Machine-generated time-series streams of ones and zeros is one of the most rapidly growing categories of data. Unstructured and fast moving, it is also the hardest type of data from which to extract value. The imbalance between quantity and utility is set to become even more pronounced as machine-to-machine communications proliferate with the arrival of the Internet of Things (IoT). Nevertheless, machine data can be a gold mine of useful information, if only you can work out how to get to it.

That was the message of Matt Davies, head of marketing EMEA at analytics provider Splunk, who ran through a range of use cases for machine data during a presentation at the Computing Big Data Summit 2016 yesterday.

"The data we know about is the data we see," he said. "Everyone's generating masses of machine data that they're not using, but that data actually has many uses. It can be used for security, for IT operations, for customer experience, in IoT analytics and also to find out how a product is doing."

IT operations

The practice of turning large volumes of messy machine data into something useful is part of a process known as operational intelligence. An obvious use case for this is to provide a real-time view of what is going on across IT systems. So, for example, machine data can be used to increase visibility, detect anomalies and pin down the root causes of problems with networking and storage infrastructure and cloud services. It can also be used to gain visibility into the application stack, as with Tesco.com, which deployed Spunk to ingest and analyse logs from operating systems and applications in order to improve the performance of its e-commerce site and deal with problems more quickly.

In another example, the bank Credit Suisse analysed data from trading systems to find out who was using its grid computing resources and managed to realise substantial savings by getting this under control.

Security

Anomaly detection is key to anti-fraud interventions. Behaviour analytics is deployed to identify suspicious activity in real-time, and this depends on machine data. Firewall logs may be combined with custom monitoring solutions to raise an alert.

Machine data is used at security vendors in a similar way. Davies mentioned Sophos's Security Operations Centre, which integrates Splunk to gain real-time security intelligence. He also namechecked online retailer Net-a-Porter, which analyses machine data to identify threats from both outside and inside the business.

Customer experience

Sorting out IT and security issues will tend to lead to better customer experience and also promote operational efficiencies in other areas.

"John Lewis started off trying to fix problems with dropped sales when transactions never came back from the payment provider, and then moved on to real-time checkout analytics," Davies said. "That also gave the marketing department a good idea of what action to take based on machine data. So don't discount that sofa because we have 400 of them in people's shopping baskets right now."

IoT analytics

Another obvious application of machine data is in the automotive sector which is increasingly software-driven, with sensors attached to every major component.

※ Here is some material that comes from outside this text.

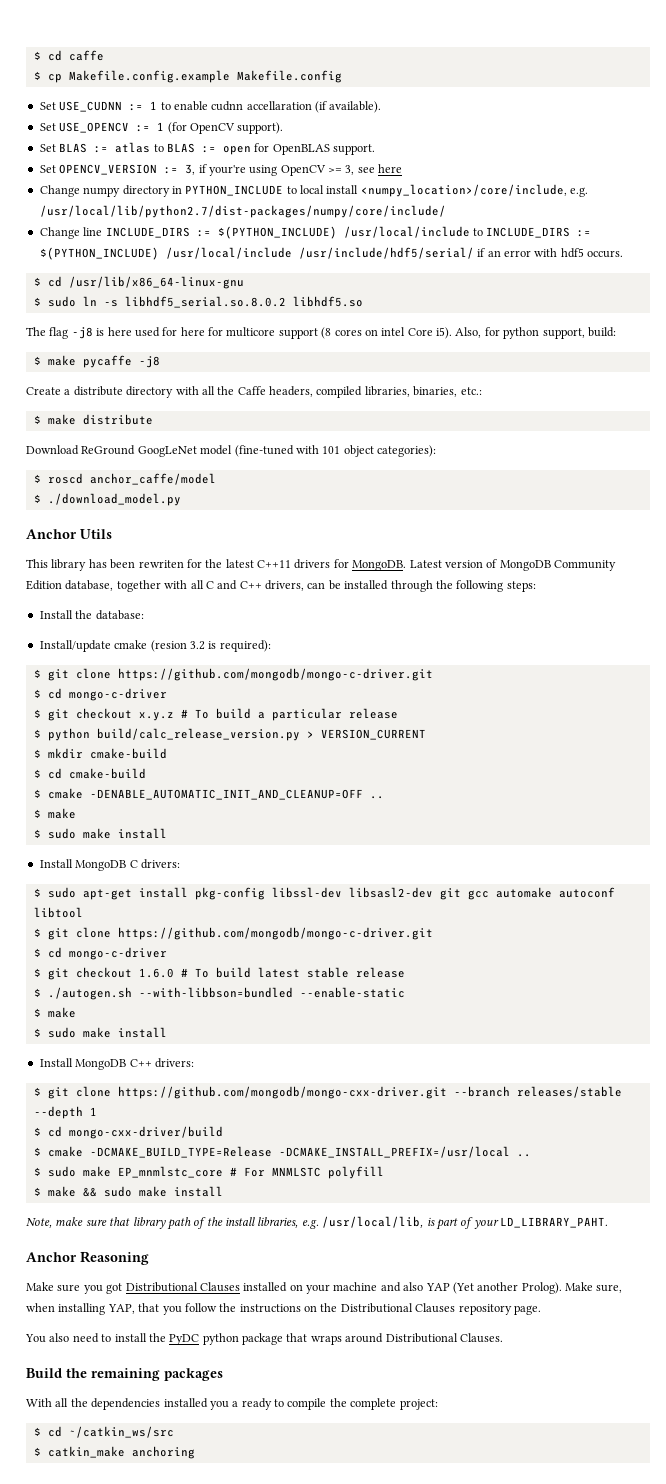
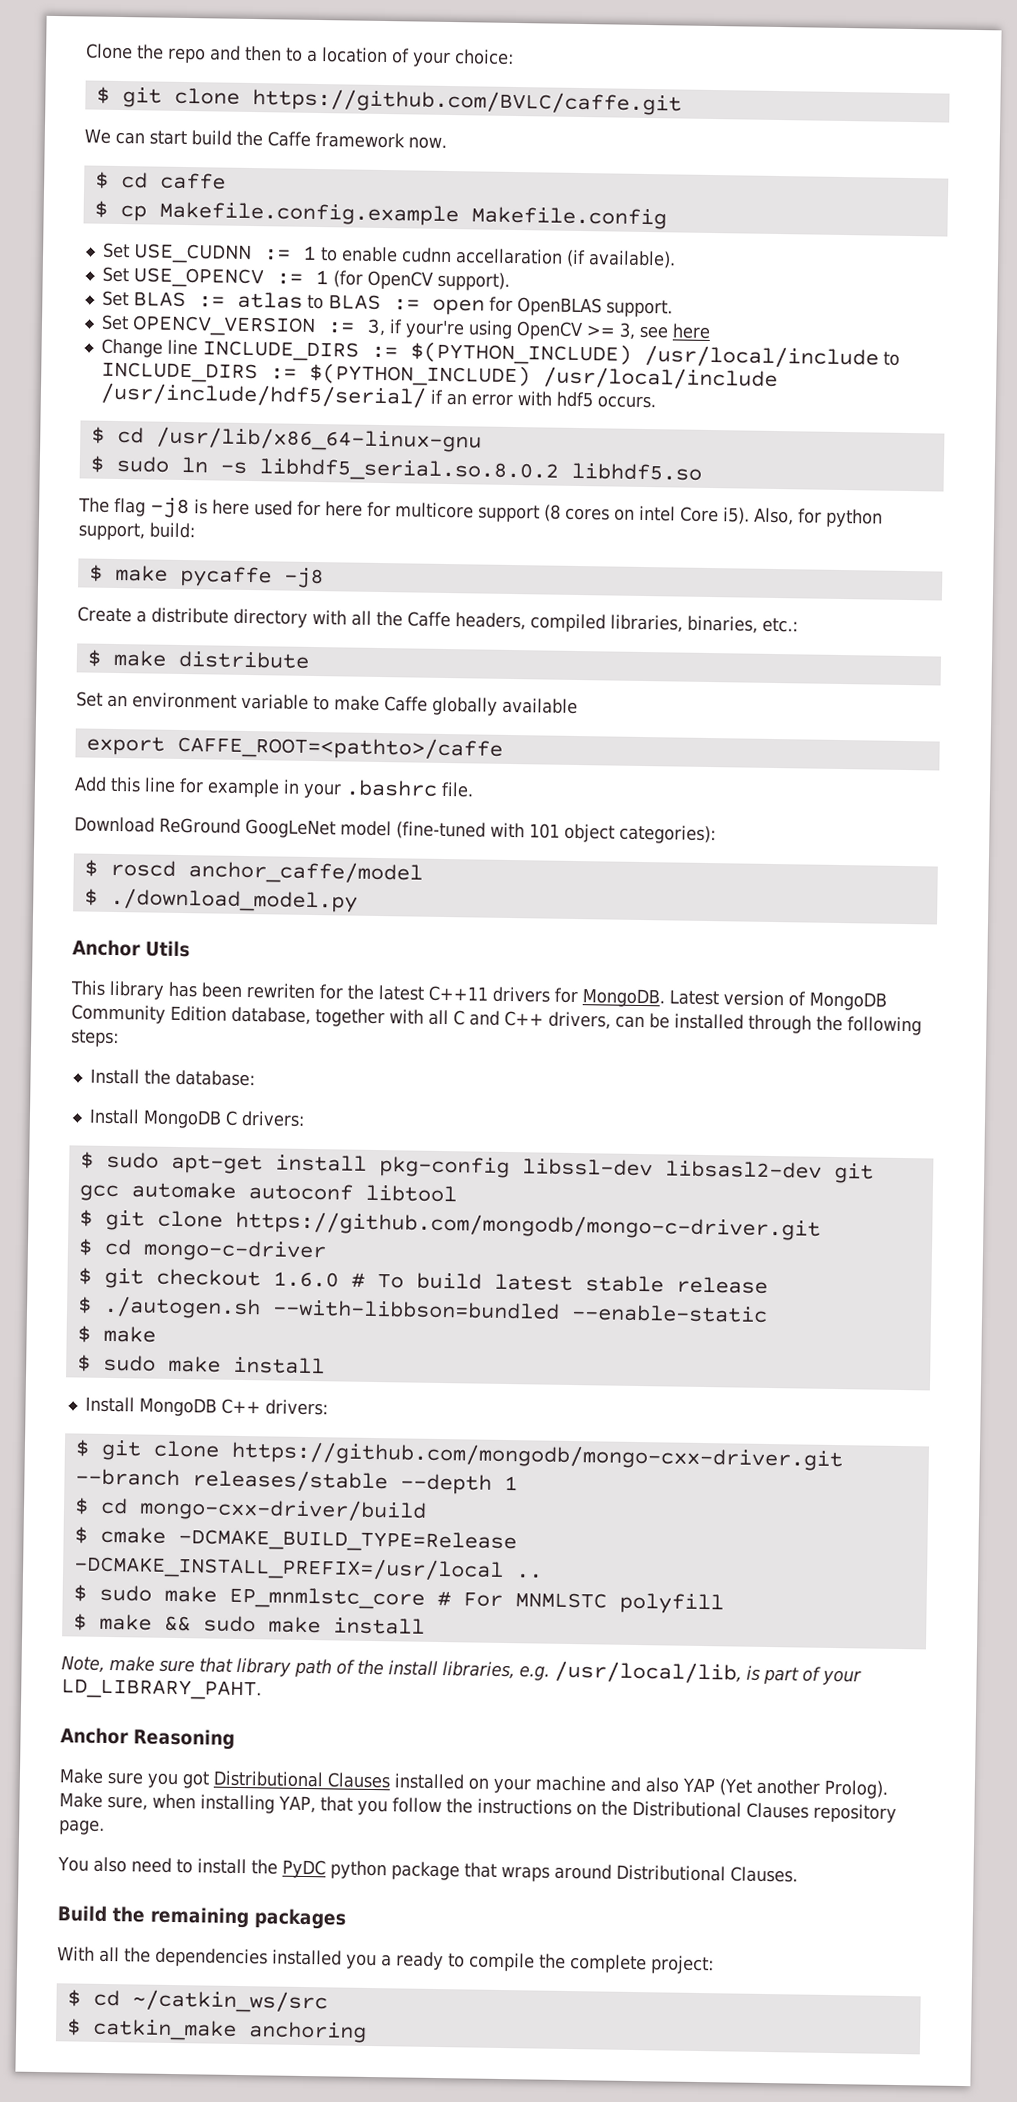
(33, 55) none -> [86,43,514,67] [95,86,682,116] [84,128,447,149] Clone the repo and then to a location of your choice: // $ git clone https://github.com/BVLC/caffe.git // We can start build the Caffe framework now. //
[39,184,589,197] [39,205,446,218] // Change numpy directory in PYTHON_INCLUDE to local install <numpy_location>/core/include, e.g. /usr/local/lib/python2.7/dist-packages/numpy/core/include/ -> (711, 331) none
(153, 419) none -> [76,691,578,716] [85,734,503,761] [74,776,474,799] // Set an environment variable to make Caffe globally available // export CAFFE_ROOT=<pathto>/caffe // Add this line for example in your .bashrc file.
[39,640,271,652] [33,668,433,681] [33,688,167,701] [33,708,398,721] [33,728,426,741] [33,748,167,759] [33,768,146,779] [33,788,384,800] [33,808,76,819] [33,828,167,839] // Install/update cmake (resion 3.2 is required): // $ git clone https://github.com/mongodb/mongo-c-driver.git // $ cd mongo-c-driver // $ git checkout x.y.z # To build a particular release // $ python build/calc_release_version.py > VERSION_CURRENT // $ mkdir cmake-build // $ cd cmake-build // $ cmake -DENABLE_AUTOMATIC_INIT_AND_CLEANUP=OFF .. // $ make // $ sudo make install -> (255, 1078) none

"VW have trialed electric cars. They can get all the data from those cars and plot a heat map showing battery life, when the doors were open, when the lights were on. You can see on a map where the speed cameras are because everyone slows down. And you can see the heart rate of the driver who saw the camera first go up as he got flashed by the camera."

In another case Davies mentioned a rail equipment supplier New York Air Brake that was able to use sensor data to identify potential savings totalling $1bn on fuel and other efficiencies across the US railroad network.

Product analytics

The music discovery app Shazam uses machine data to improve understanding of the effectiveness of TV campaigns.

"It uses machine data to say people are using Shazam to check a song on the ad break for a particular car," said Davies.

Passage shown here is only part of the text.